CARACAS, Venezuela — The golfers still argue over handicaps. The waiters still serve flutes of Moet & Chandon. Sunlight still kisses the grounds laid out in the 1920s by Olmsted Brothers, the esteemed American landscape architects.
The idyll of the Caracas Country Club, a bastion of opulence for Venezuela's elite, still seems intact.
But perhaps not for much longer.
Beneath the veneer of tranquillity, a feeling of dread prevails. A state newspaper published a study this month saying that if the government expropriated the land of the Caracas Country Club and that of another club in the city, housing for 4,000 poor families could be built on the parcels. The idea is hardly far-fetched. After all, the government has seized hundreds of businesses this year alone, and thousands of people are homeless because of heavy rains, accentuating a severe housing shortage. At the behest of President Hugo Chavez, flood victims have already moved into hotels, museums, the Foreign Ministry and even his own office. (Chavez says he will stay in a tent given him by Libya's leader, Moammar Gadhafi.)
"We are waiting," said Manuel Fuentes, 69, the country club's vice president, in the English he learned as a teenager while studying at the New York Military Academy. "It would be a tragedy for the city to lose such an icon, but it's a scenario we've been forced to acknowledge."
In many ways, it is remarkable that such a club still exists here at all, given the expropriation of so many private companies this year, whether cattle ranches or construction firms. Some of the seized assets were owned by members of the Caracas Country Club, but somehow the club and its leisure pursuits, like show jumping, seemed to escape unscathed.
The club embodies the contradictions of Venezuela and its socialist-inspired revolution, in which the moneyed elite still lead lives of luxury, even if their cloistered existence is often marked by resignation and fear. Members say the cost of joining, once $150,000, is now down to about $100,000, reflecting, in part, anxiety about belonging to a club in the government's crosshairs.
Like a relic of an earlier time, the club stands for so much of what Chavez is against. But while many of its members chafe against the government's attempts to exert greater control over the economy, some have seen their fortunes grow through quiet deals with Chavez's government.
Adding to the rub, the club's ties to one of Chavez's favorite foils, the United States, are so deep that a former American ambassador, C. Allan Stewart, died of a heart attack while golfing on its greens and the names of its founders, including a cadre of American oilmen, are inscribed on its walls.
After this uneasy coexistence, Chavez called on this city's golf courses last month to "put their hand on their hearts" to assist or house flood evacuees. If not, he said in a not-so-veiled threat, "we'll put their hand there for them."

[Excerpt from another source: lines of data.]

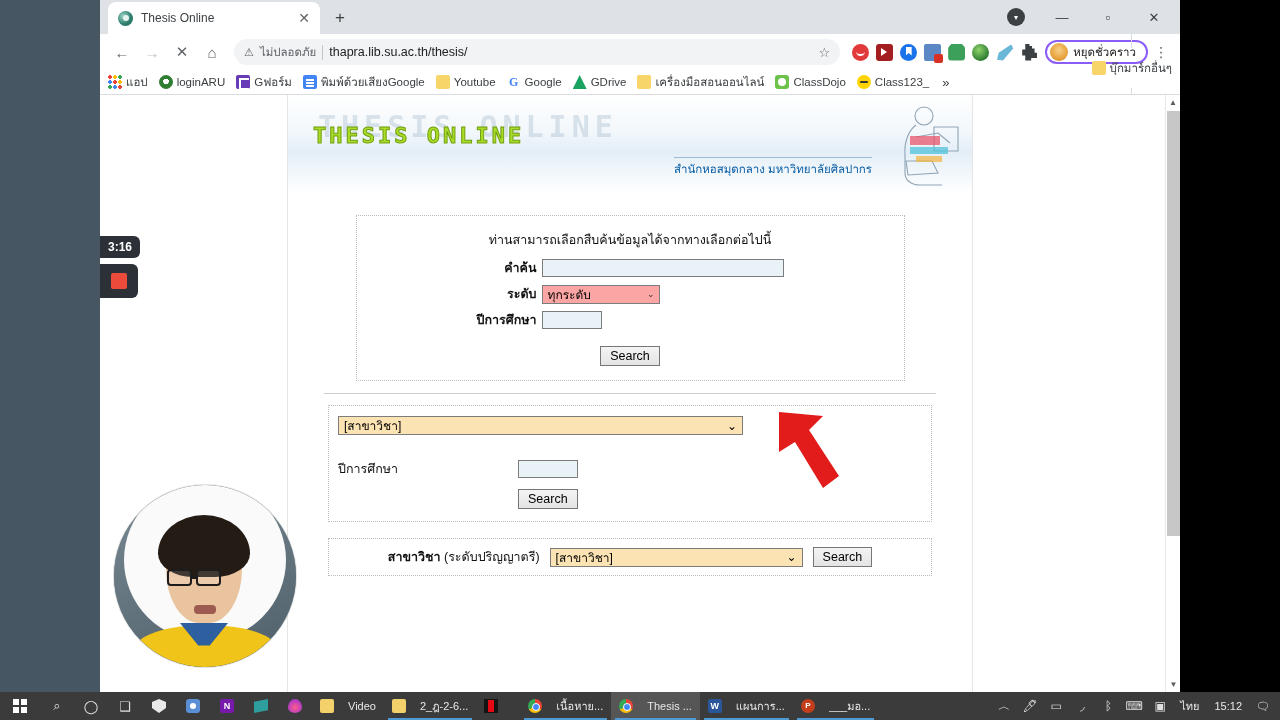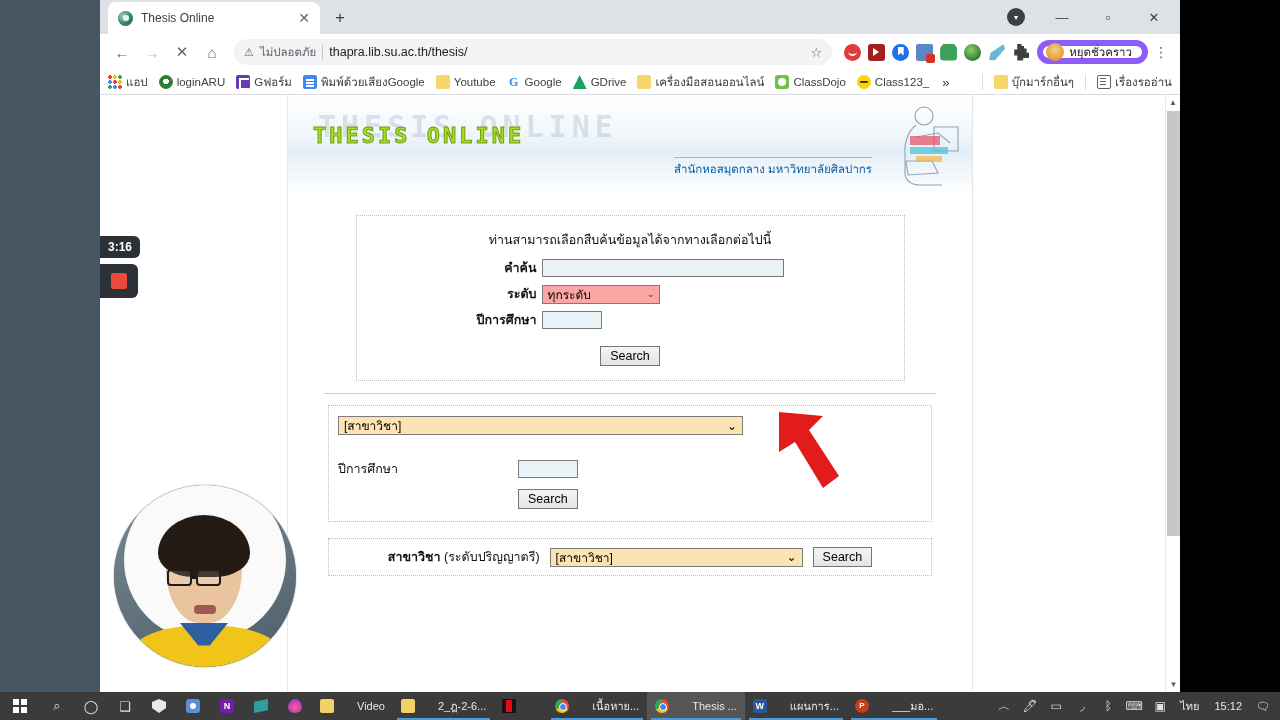--- a/index.html
+++ b/index.html
@@ -122,7 +122,7 @@
   .ex-puzzle{ background:#3c4043; clip-path: polygon(30% 0,55% 0,55% 14%,70% 14%,70% 30%,85% 30%,85% 55%,100% 55%,100% 85%,65% 85%,65% 100%,30% 100%,30% 70%,12% 70%,12% 35%,30% 35%);}
   .pausebtn {
     display:flex; align-items:center; gap:5px;
-    border: 6px solid #8b5cf6; border-radius: 14px;
+    border: 2px solid #8b5cf6; border-radius: 14px;
     height: 24px; padding: 0 10px 0 3px;
     font-size: 11.5px; color: #1f1f1f; margin-left: 6px;
     white-space: nowrap;

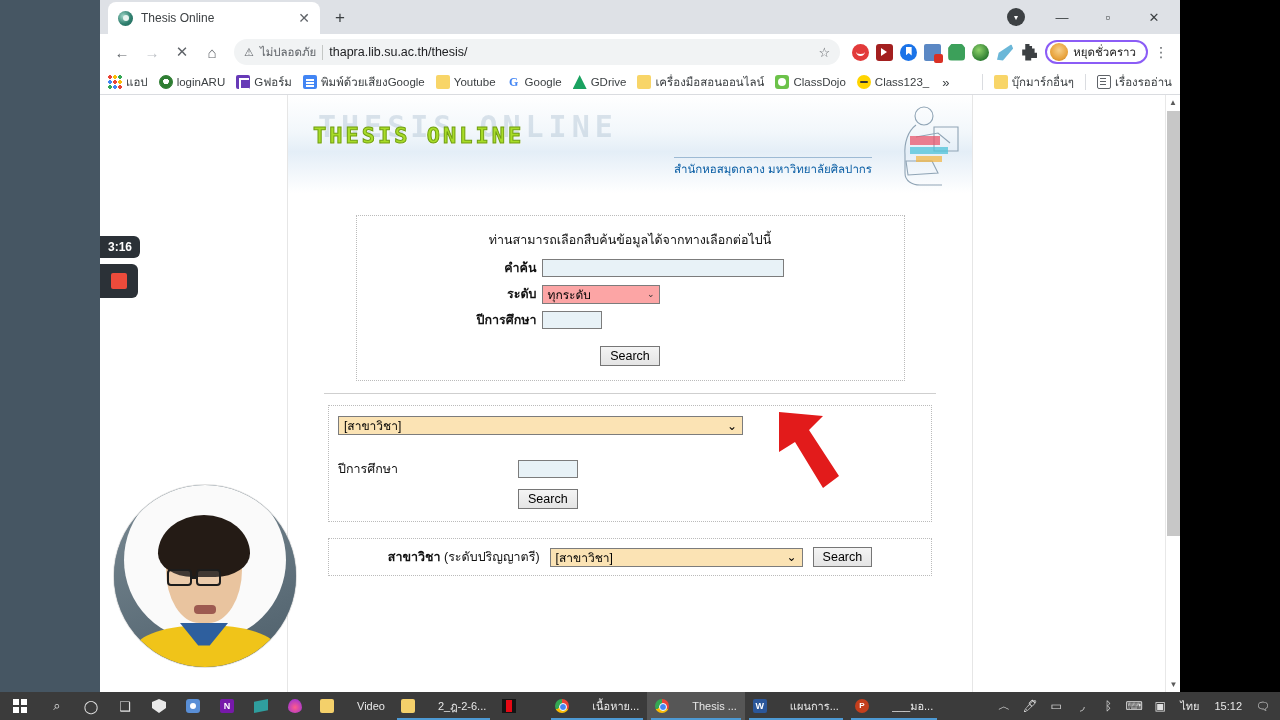--- a/index.html
+++ b/index.html
@@ -173,7 +173,7 @@
   .ico-readlist:after{content:"";position:absolute;left:2px;top:2px;width:6px;height:1px;background:#5f6368;box-shadow:0 3px 0 #5f6368,0 6px 0 #5f6368;}
   .bm-sep { width:1px; height:16px; background:#dadce0; }
   .bm-overflow { font-size: 13px; color:#3c4043; padding: 0 2px; }
-  .bm-right { margin-left:auto; display:flex; align-items:center; gap:11px; }
+  .bm-right { margin-left:auto; display:flex; align-items:center; gap:11px;flex-direction:column; }
 
   
   .viewport {

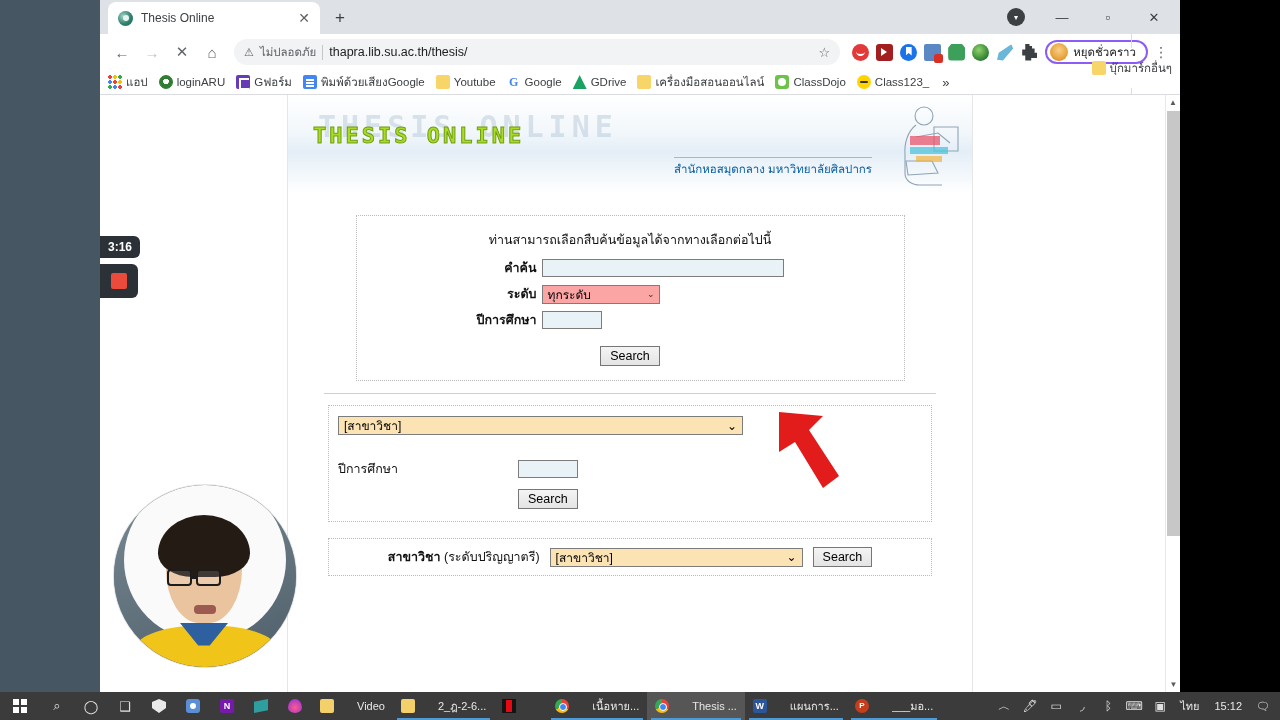--- a/index.html
+++ b/index.html
@@ -399,7 +399,7 @@
   .win-logo { width:14px;height:14px; display:grid; grid-template-columns:1fr 1fr; grid-template-rows:1fr 1fr; gap:1.5px;}
   .win-logo span { background:#fff; display:block; }
   .tb-ico { width:34px; height:28px; display:flex;align-items:center;justify-content:center; color:#e0e0e0; font-size:13px;}
-  .tb-app { position:relative; height:28px; display:flex;align-items:center; gap:23px; padding: 0 8px; }
+  .tb-app { position:relative; height:28px; display:flex;align-items:center; gap:14px; padding: 0 8px; }
   .tb-app .lbl { max-width:56px; overflow:hidden; white-space:nowrap; }
   .tb-app.active { background: rgba(255,255,255,.14); }
   .tb-app.active:after, .tb-app.underline:after {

The reaction to the club's predicament reflects that of the polarized country itself. Jose Bejarano, 34, a motorbike courier who works in a neighborhood on the club's southern fringe, said it was hard to shed any tears for such an island of privilege.
"We're in a national emergency, and the club has empty land that can be used for the poor," he said.
Only a short stroll away, Antonio Jerez, 42, a newsstand owner, said a takeover of the club would be folly. "Our president respects no one, as if he's the only one entitled to the good things in life," he said.
Almost drowned out in the whole debate is the option, supported by some of the club's own members, that its golf course be made into a public park in a city badly in need of green space.